The blow came first from global markets. The collapse of technology stocks—driven by mounting doubts over the profitability of artificial intelligence projects—dragged the world's main exchanges into a session of heavy selling. South Korea's Kospi sank 10%, with SK Hynix and Samsung shedding more than 12%. On Wall Street, the Nasdaq slid 1.88% and the S&P 500 gave up 1.28%, while the Euro Stoxx 50 logged a 1.3% loss. Chile's IPSA was not immune, though its 0.48% drop to 10,848 points was modest by comparison. "The Chilean stock market has little direct exposure to semiconductors, software and AI infrastructure, so the external shock comes more through global risk appetite than through a direct deterioration in expected earnings," explained Emanoelle Santos, an analyst at XTB. She warned, however, that if the tech sell-off morphs into a broader pullback from emerging markets, the local index could also feel pressure through flows, the dollar and commodities.
That last threat is already partly a reality. Copper, the structural pillar of the Chilean economy and the main support for the peso, tumbled more than 3% in Comex futures, to US$6.14 per pound, its lowest level since early May. Dollar strength—with the index advancing 0.4% on growing expectations that the Federal Reserve could resume rate hikes as soon as September—and the unwinding of speculative positions in industrial metals completed the picture. The exchange rate reached $915.90 per dollar, its highest level since June 9, adding nearly $30 over five consecutive sessions of gains, according to La Tercera. "The level of interest rates continues to favor demand for dollars," said Ignacio Mieres of XTB.

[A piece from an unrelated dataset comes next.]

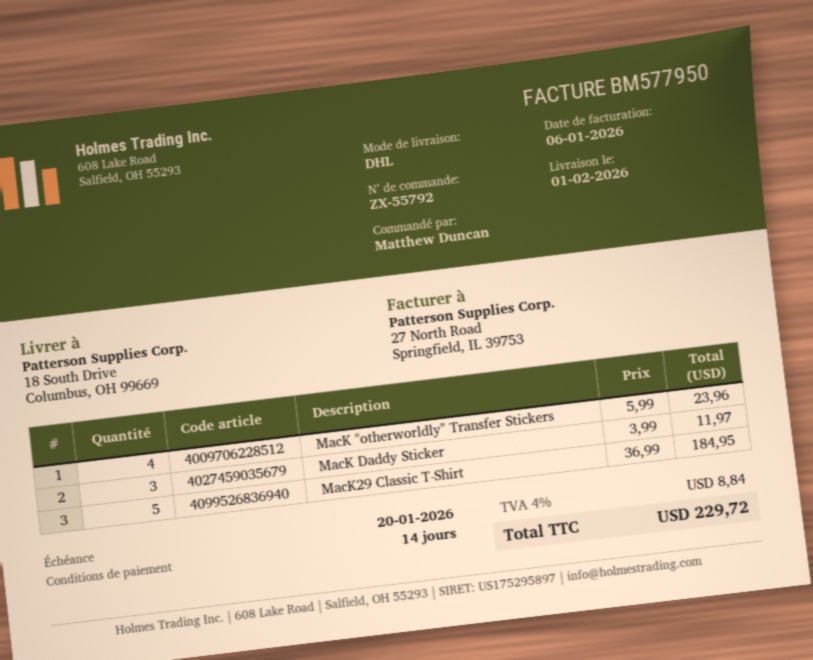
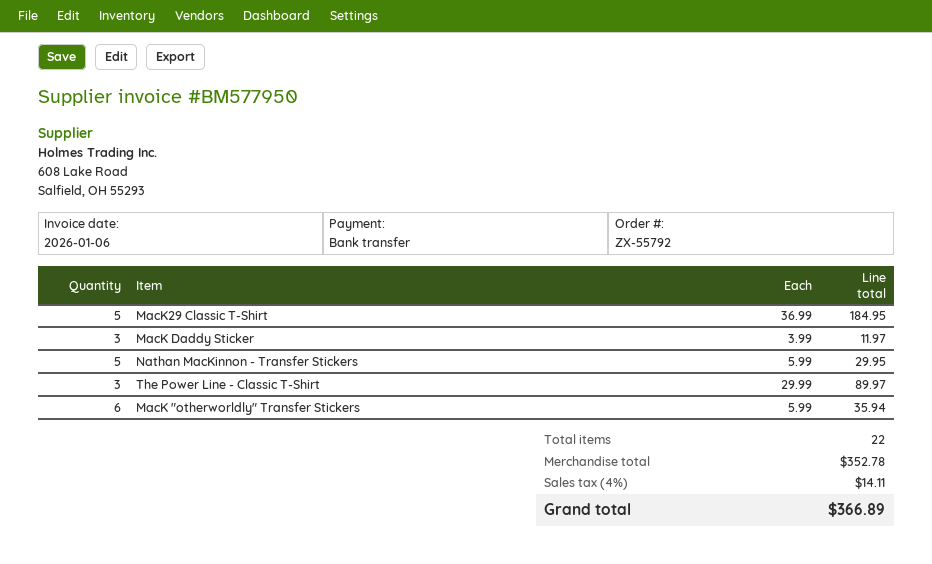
MacK "otherworldly" Transfer Stickers: 4 x 5.99 = 23.96 -> 6 x 5.99 = 35.94
Nathan MacKinnon - Transfer Stickers: none -> 5 x 5.99 = 29.95
The Power Line - Classic T-Shirt: none -> 3 x 29.99 = 89.97
tax: 4% = 8.84 -> 4% = 14.11
total: 229.72 -> 366.89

Against that external backdrop, the structural fragility of the Chilean economy is laid even more bare. The Central Bank revealed that GDP contracted in ten of the country's sixteen regions during the first quarter, with the south-central zone as the main drag, weighed down by fruit production, and the northern zone affected by uneven performance in mining. National exports fell 4.6%. The figure confirms that the country is facing its worst start to the year since the global financial crisis, with projections that will struggle to top 2% annually.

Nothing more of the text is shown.